How to complete this task
Print the data below exactly, but only the lines from the one containing "[145,216,202,231] Github ->" down to the one containing "[706,198,763,213] Github ->", inclusive.

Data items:
***
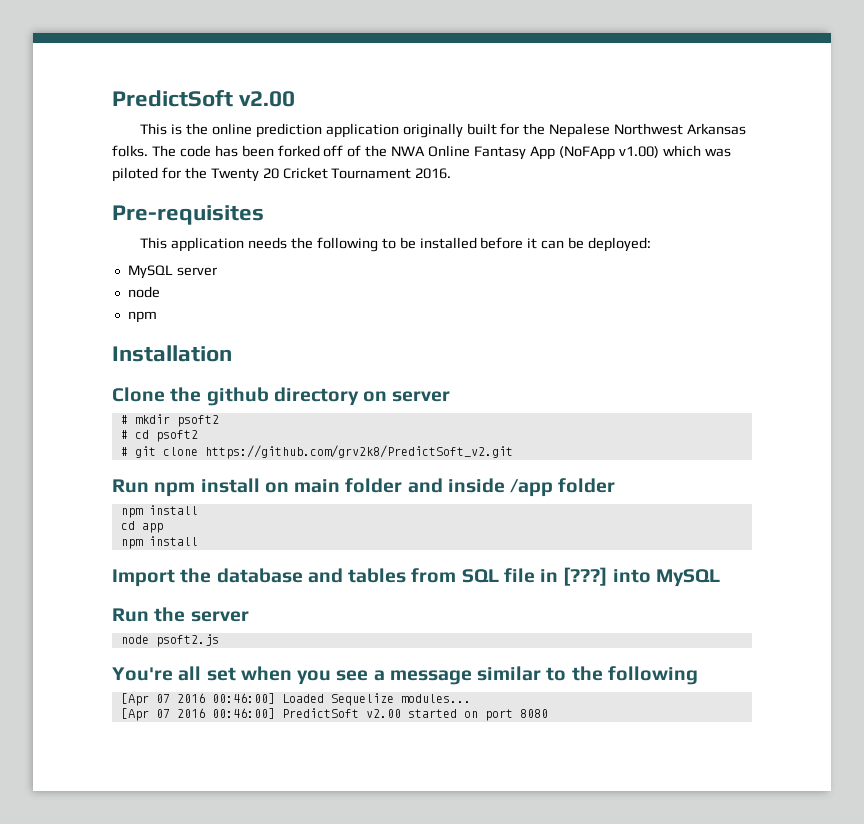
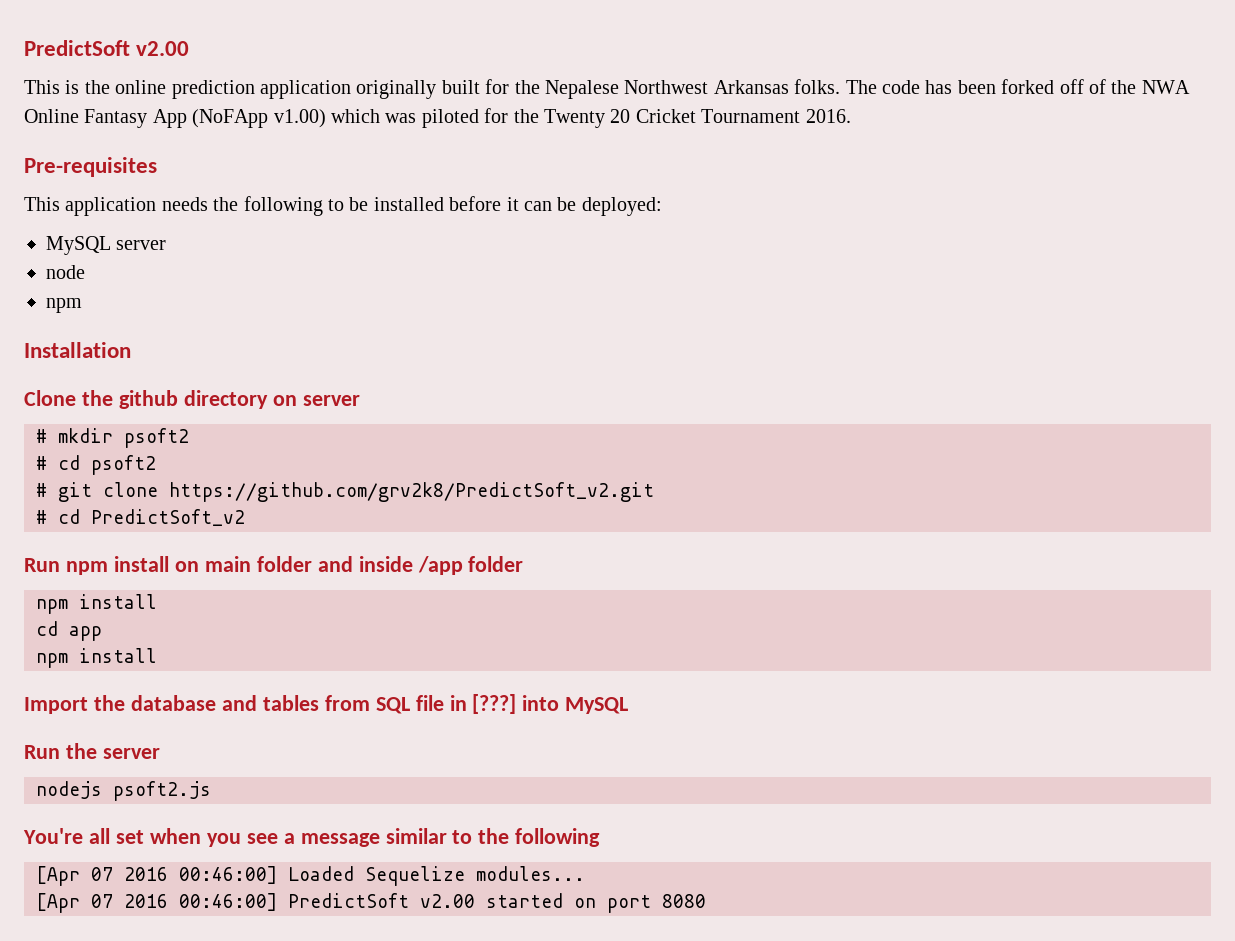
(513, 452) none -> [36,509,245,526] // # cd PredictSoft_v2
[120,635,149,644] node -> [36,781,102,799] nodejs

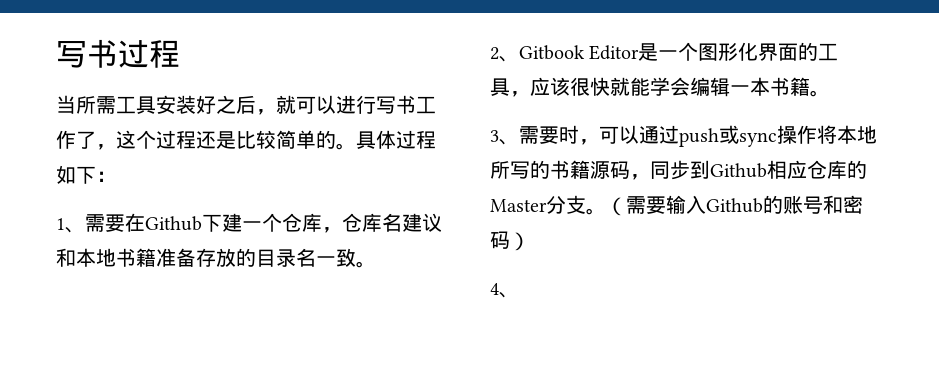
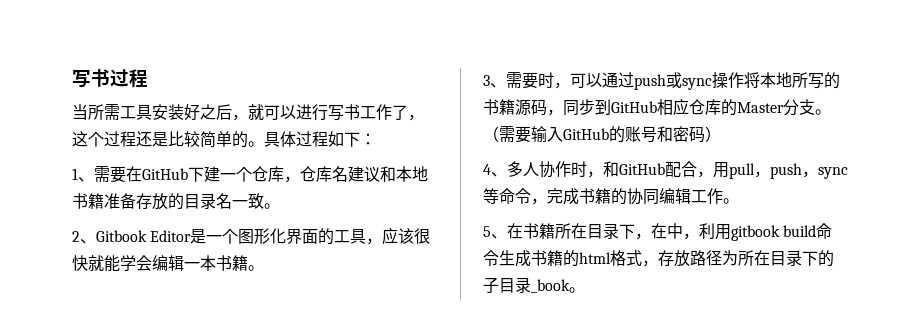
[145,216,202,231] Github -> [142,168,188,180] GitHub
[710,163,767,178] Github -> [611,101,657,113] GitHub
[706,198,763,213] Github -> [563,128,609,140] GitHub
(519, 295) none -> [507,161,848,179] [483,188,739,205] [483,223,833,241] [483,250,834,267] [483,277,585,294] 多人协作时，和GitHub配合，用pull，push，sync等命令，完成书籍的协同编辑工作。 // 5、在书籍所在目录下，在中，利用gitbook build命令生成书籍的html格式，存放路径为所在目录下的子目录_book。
***
Your solution
[145,216,202,231] Github -> [142,168,188,180] GitHub
[710,163,767,178] Github -> [611,101,657,113] GitHub
[706,198,763,213] Github -> [563,128,609,140] GitHub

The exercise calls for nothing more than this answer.